Machine Learning, Occam’s Razor, and Fundamental Physics

There’s a saying in physics, attributed to the famous genius John von Neumann: “With four parameters I can fit an elephant, and with five I can make him wiggle his trunk.”

Say you want to model something, like some surprising data from a particle collider. You start with some free parameters: numbers in your model that aren’t decided yet. You then decide those numbers, “fixing” them based on the data you want to model. Your goal is for your model not only to match the data, but to predict something you haven’t yet measured. Then you can go out and check, and see if your model works.

The more free parameters you have in your model, the easier this can go wrong. More free parameters make it easier to fit your data, but that’s because they make it easier to fit any data. Your model ends up not just matching the physics, but matching the mistakes as well: the small errors that crop up in any experiment. A model like that may look like it’s a great fit to the data, but its predictions will almost all be wrong. It wasn’t just fit, it was overfit.

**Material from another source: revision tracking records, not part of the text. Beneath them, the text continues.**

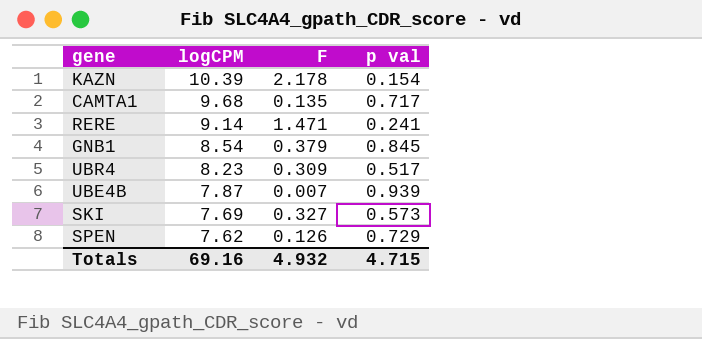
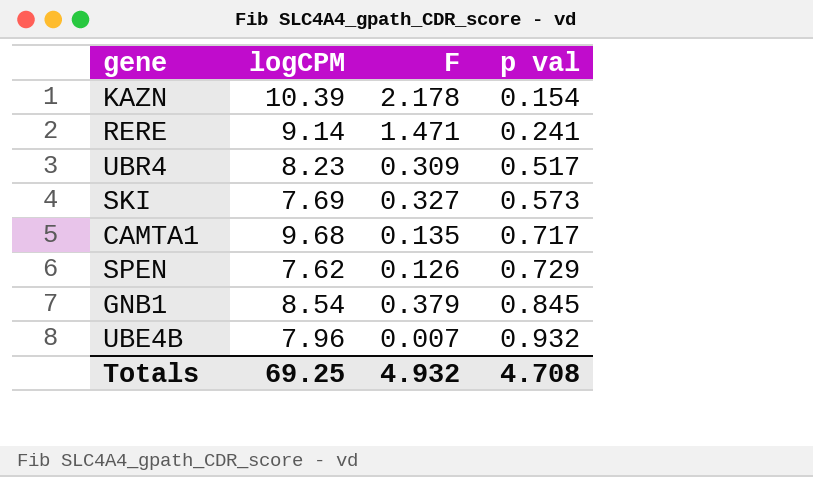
row order: logCPM descending -> p val ascending
UBE4B | logCPM: 7.87 -> 7.96
UBE4B | p val: 0.939 -> 0.932
Totals | logCPM: 69.16 -> 69.25
Totals | p val: 4.715 -> 4.708

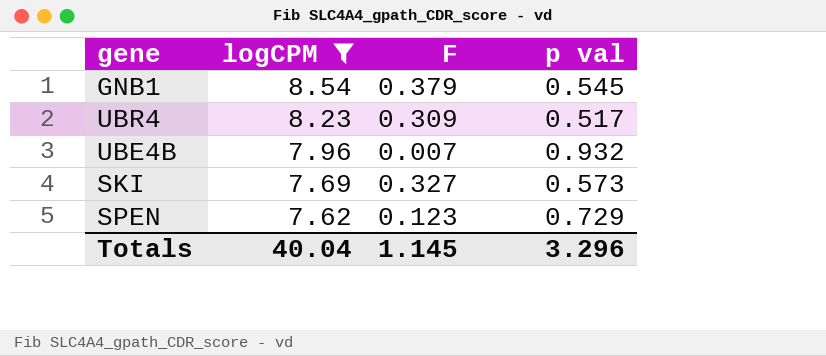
filter: none -> logCPM <= 8.54
row order: p val ascending -> logCPM descending
GNB1 | p val: 0.845 -> 0.545
SPEN | F: 0.126 -> 0.123
Totals | logCPM: 69.25 -> 40.04
Totals | F: 4.932 -> 1.145
Totals | p val: 4.708 -> 3.296

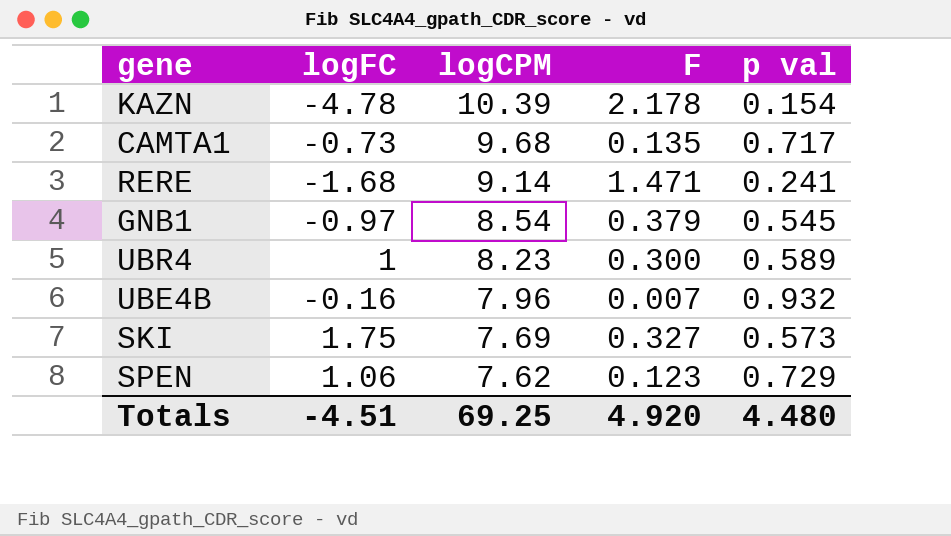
filter: logCPM <= 8.54 -> none
column logFC | position: none -> 2
UBR4 | F: 0.309 -> 0.300
UBR4 | p val: 0.517 -> 0.589
Totals | logCPM: 40.04 -> 69.25
Totals | F: 1.145 -> 4.920
Totals | p val: 3.296 -> 4.480

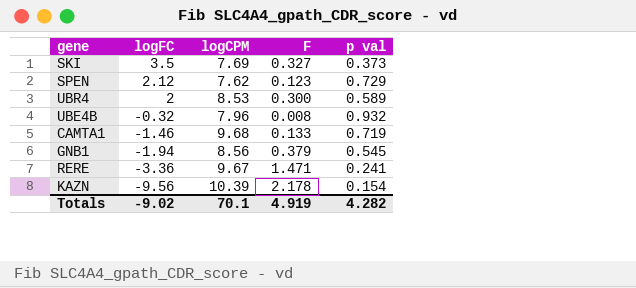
row order: logCPM descending -> logFC descending
SKI | logFC: 1.75 -> 3.5
SKI | p val: 0.573 -> 0.373
SPEN | logFC: 1.06 -> 2.12
UBR4 | logFC: 1 -> 2
UBR4 | logCPM: 8.23 -> 8.53
UBE4B | logFC: -0.16 -> -0.32
UBE4B | F: 0.007 -> 0.008
CAMTA1 | logFC: -0.73 -> -1.46
CAMTA1 | F: 0.135 -> 0.133
CAMTA1 | p val: 0.717 -> 0.719
GNB1 | logFC: -0.97 -> -1.94
GNB1 | logCPM: 8.54 -> 8.56
RERE | logFC: -1.68 -> -3.36
RERE | logCPM: 9.14 -> 9.67
KAZN | logFC: -4.78 -> -9.56
Totals | logFC: -4.51 -> -9.02
Totals | logCPM: 69.25 -> 70.1
Totals | F: 4.920 -> 4.919
Totals | p val: 4.480 -> 4.282

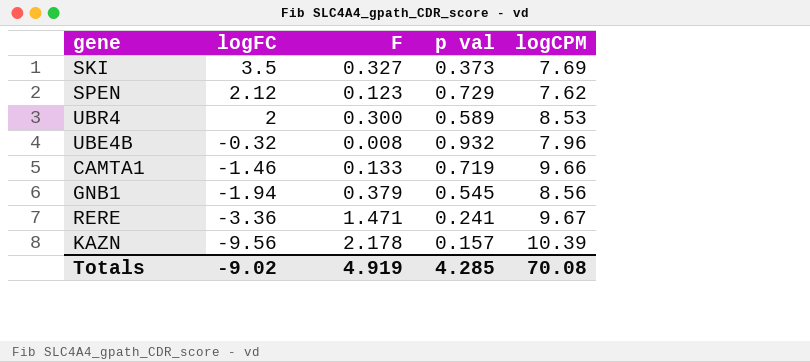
column logCPM | position: 3 -> 5
CAMTA1 | logCPM: 9.68 -> 9.66
KAZN | p val: 0.154 -> 0.157
Totals | p val: 4.282 -> 4.285
Totals | logCPM: 70.1 -> 70.08

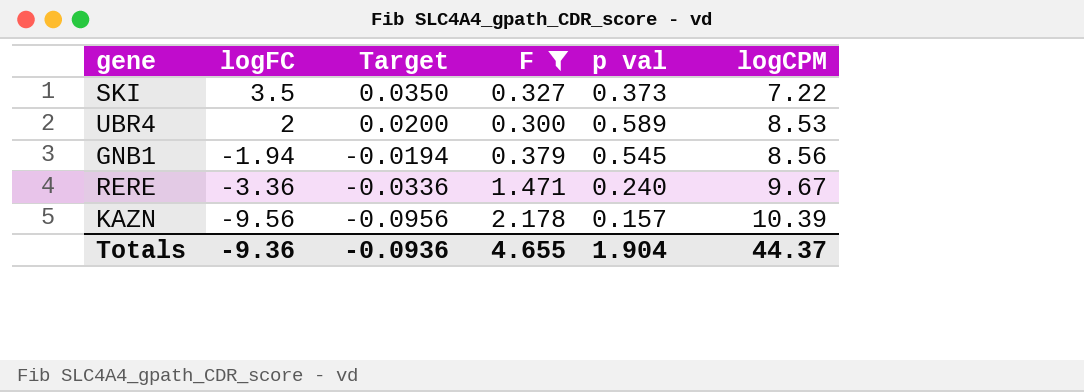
filter: none -> F >= 0.300
column Target | formula: none -> [logFC] * 0.01
SKI | logCPM: 7.69 -> 7.22
RERE | p val: 0.241 -> 0.240
Totals | logFC: -9.02 -> -9.36
Totals | F: 4.919 -> 4.655
Totals | p val: 4.285 -> 1.904
Totals | logCPM: 70.08 -> 44.37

We have statistical tools that tell us when to worry about overfitting, when we should be impressed by a model and when it has too many parameters. We don’t actually use these tools correctly, but they still give us a hint of what we actually want to know, namely, whether our model will make the right predictions. In a sense, these tools form the mathematical basis for Occam’s Razor, the idea that the best explanation is often the simplest one, and Occam’s Razor is a critical part of how we do science.

So, did you know machine learning was just modeling data?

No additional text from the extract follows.